RECORDS SUPPLIED>

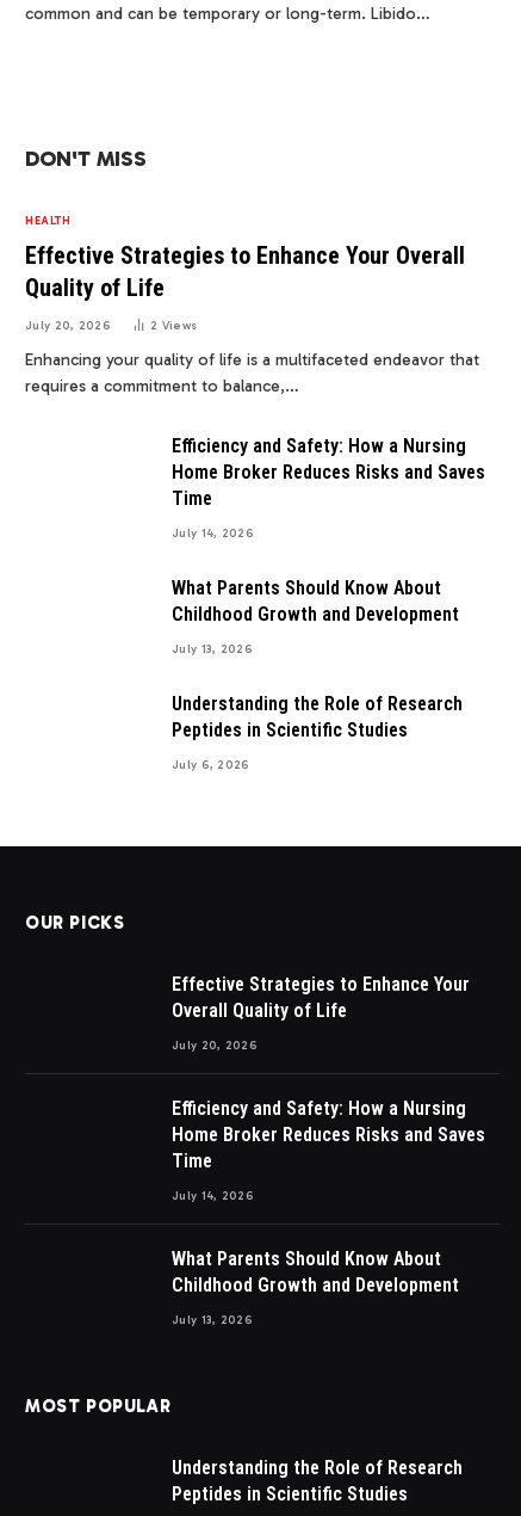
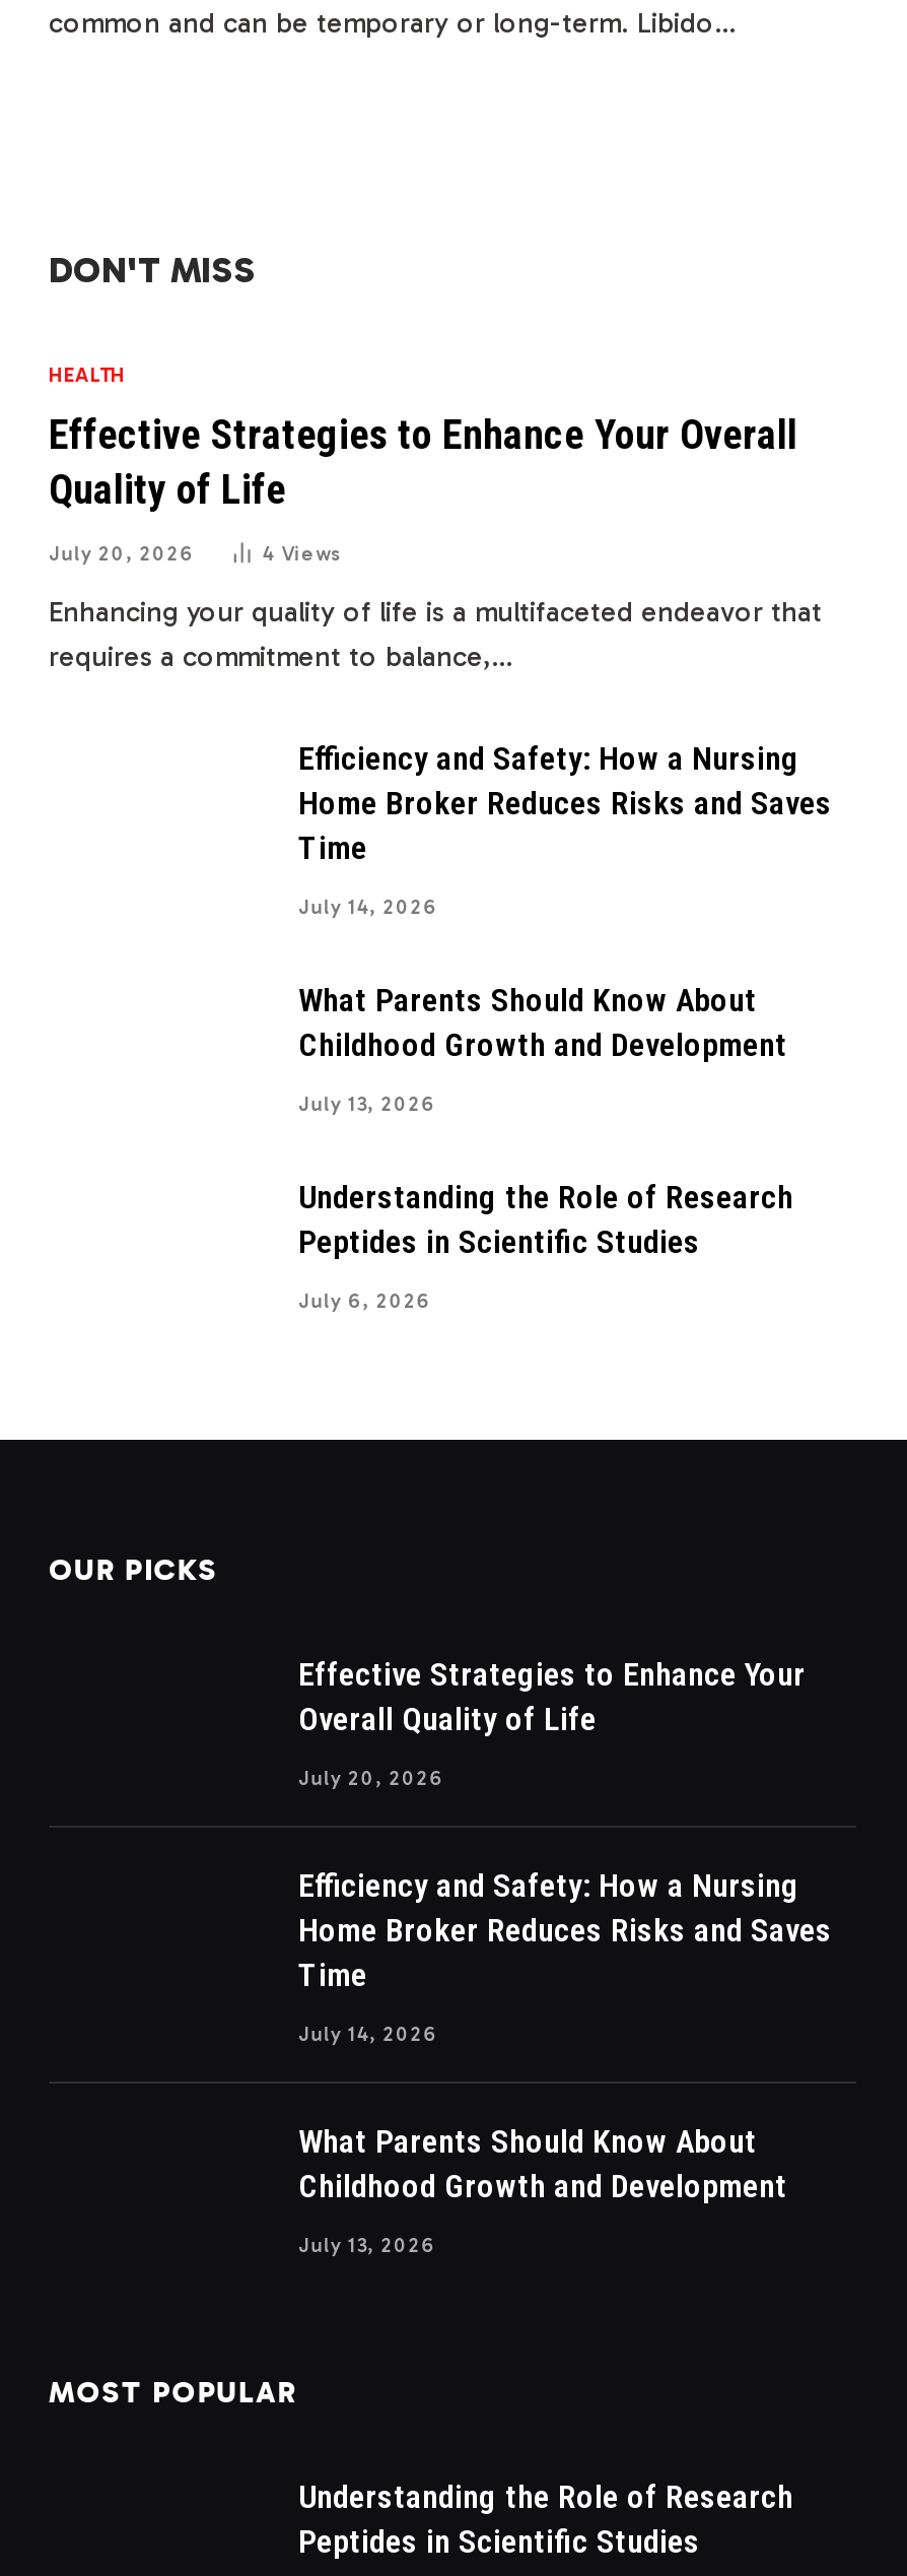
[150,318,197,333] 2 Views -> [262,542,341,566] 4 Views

==

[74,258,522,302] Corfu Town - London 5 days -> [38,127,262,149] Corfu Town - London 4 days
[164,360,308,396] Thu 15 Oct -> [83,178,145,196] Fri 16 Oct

==

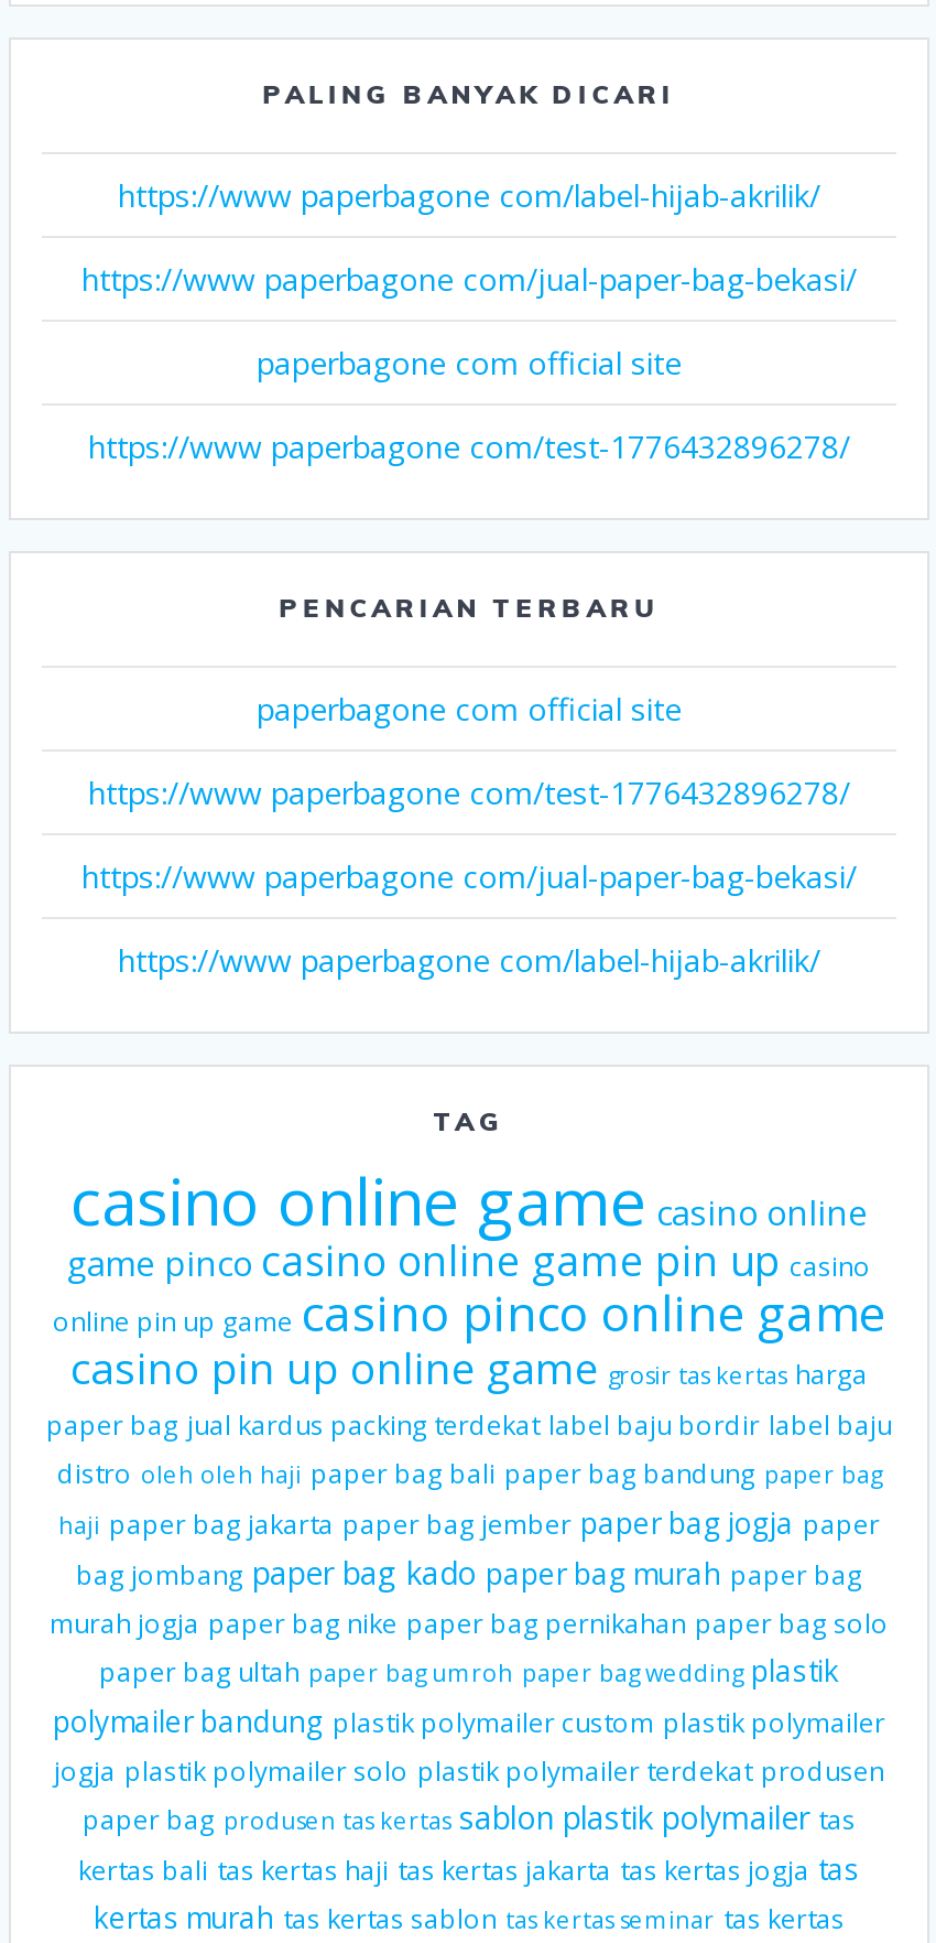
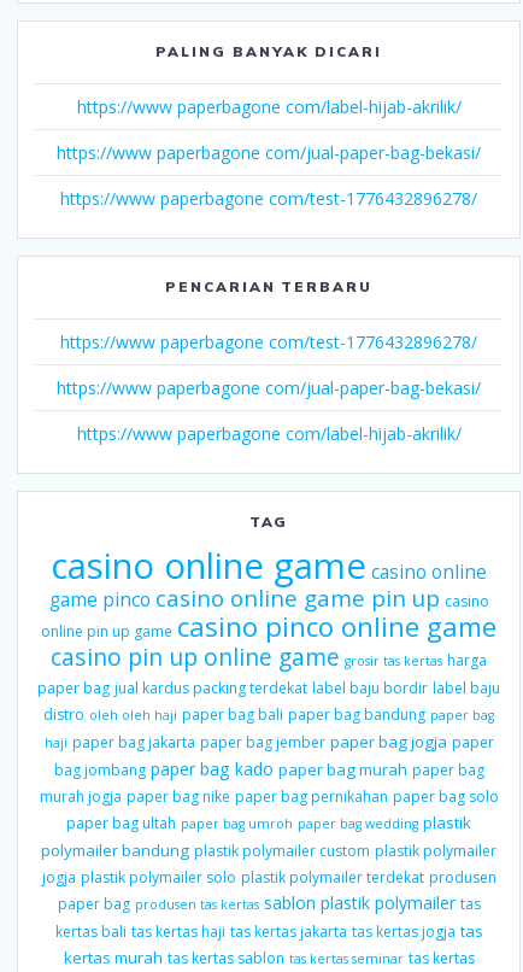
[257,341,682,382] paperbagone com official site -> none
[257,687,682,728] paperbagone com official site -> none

EXERCISE DESCRIPTION>
Go through the material above and report each line containing "paperbagone".

SOLUTION TO THIS TASK>
[257,341,682,382] paperbagone com official site -> none
[257,687,682,728] paperbagone com official site -> none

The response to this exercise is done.